### [WHAT YOU NEED TO DO]
Could you output every record below exactly, leaving out the pictures?

### [INFORMATION]
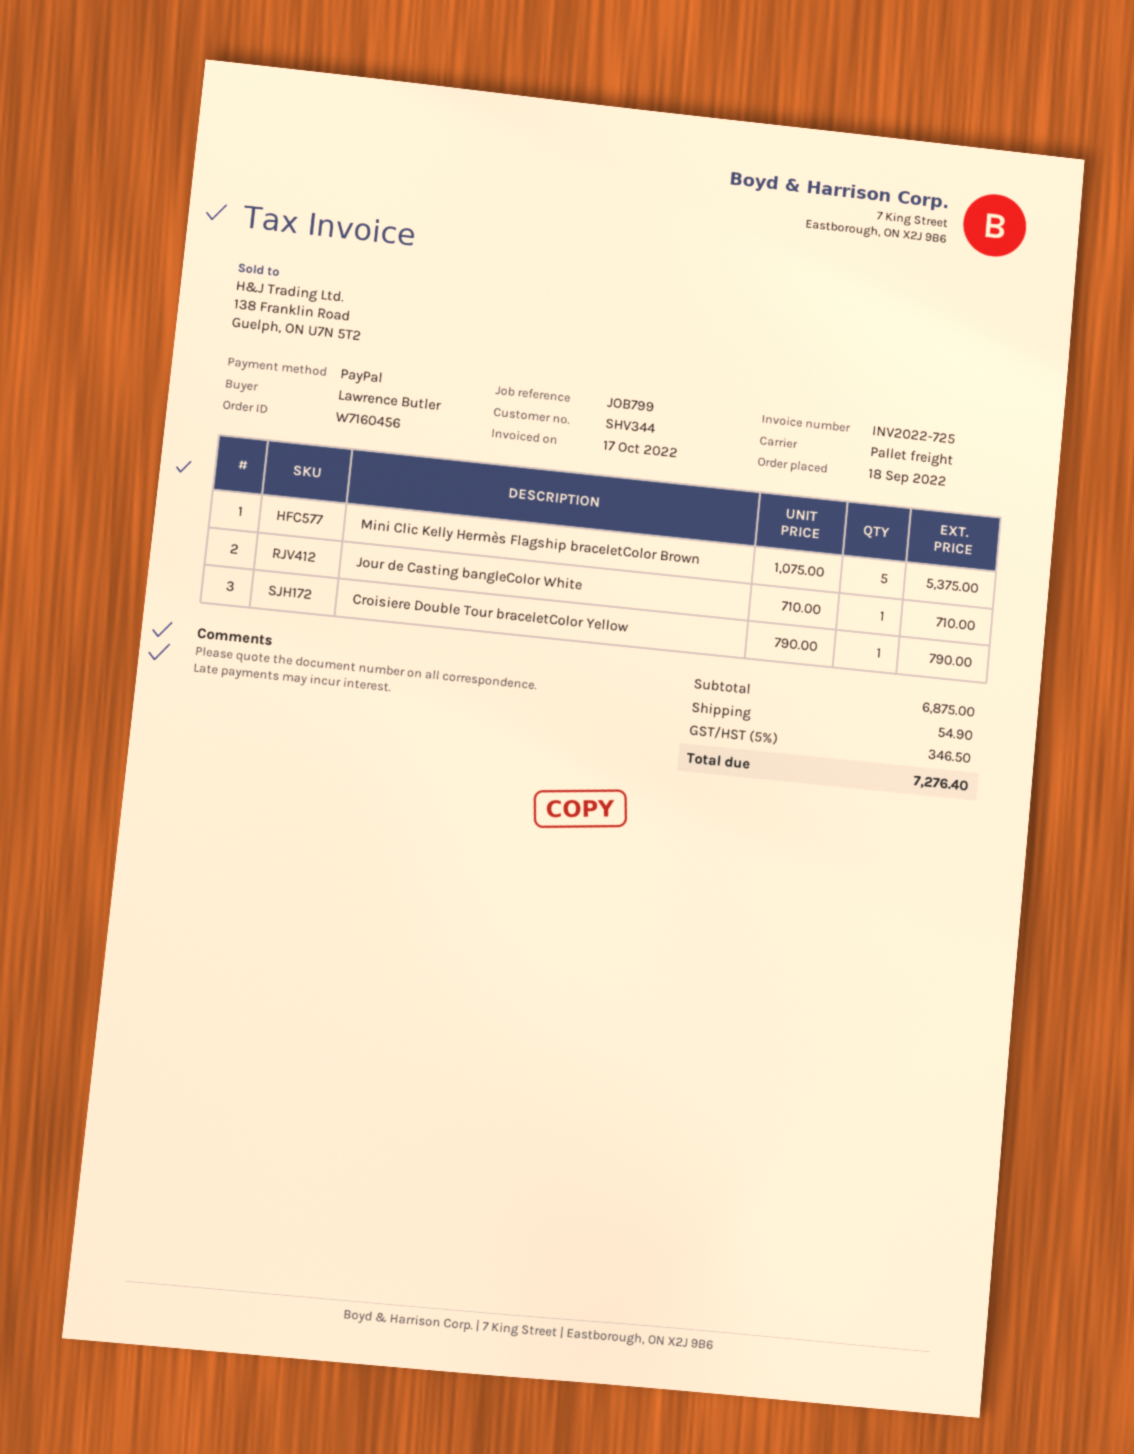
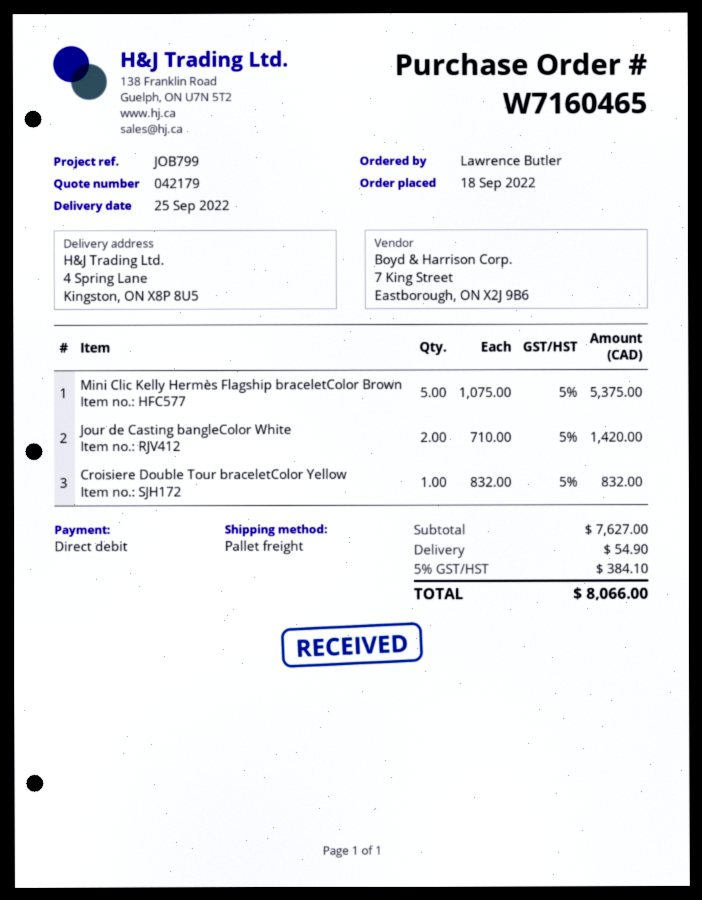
order number: W7160456 -> W7160465
payment method: PayPal -> direct debit
Jour de Casting bangleColor White: 1 x 710.00 = 710.00 -> 2 x 710.00 = 1420.00
Croisiere Double Tour braceletColor Yellow: 1 x 790.00 = 790.00 -> 1 x 832.00 = 832.00
subtotal: 6875.00 -> 7627.00
tax: 5% = 346.50 -> 5% = 384.10
total: 7276.40 -> 8066.00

### [EXPECTED ANSWER]
order number: W7160456 -> W7160465
payment method: PayPal -> direct debit
Jour de Casting bangleColor White: 1 x 710.00 = 710.00 -> 2 x 710.00 = 1420.00
Croisiere Double Tour braceletColor Yellow: 1 x 790.00 = 790.00 -> 1 x 832.00 = 832.00
subtotal: 6875.00 -> 7627.00
tax: 5% = 346.50 -> 5% = 384.10
total: 7276.40 -> 8066.00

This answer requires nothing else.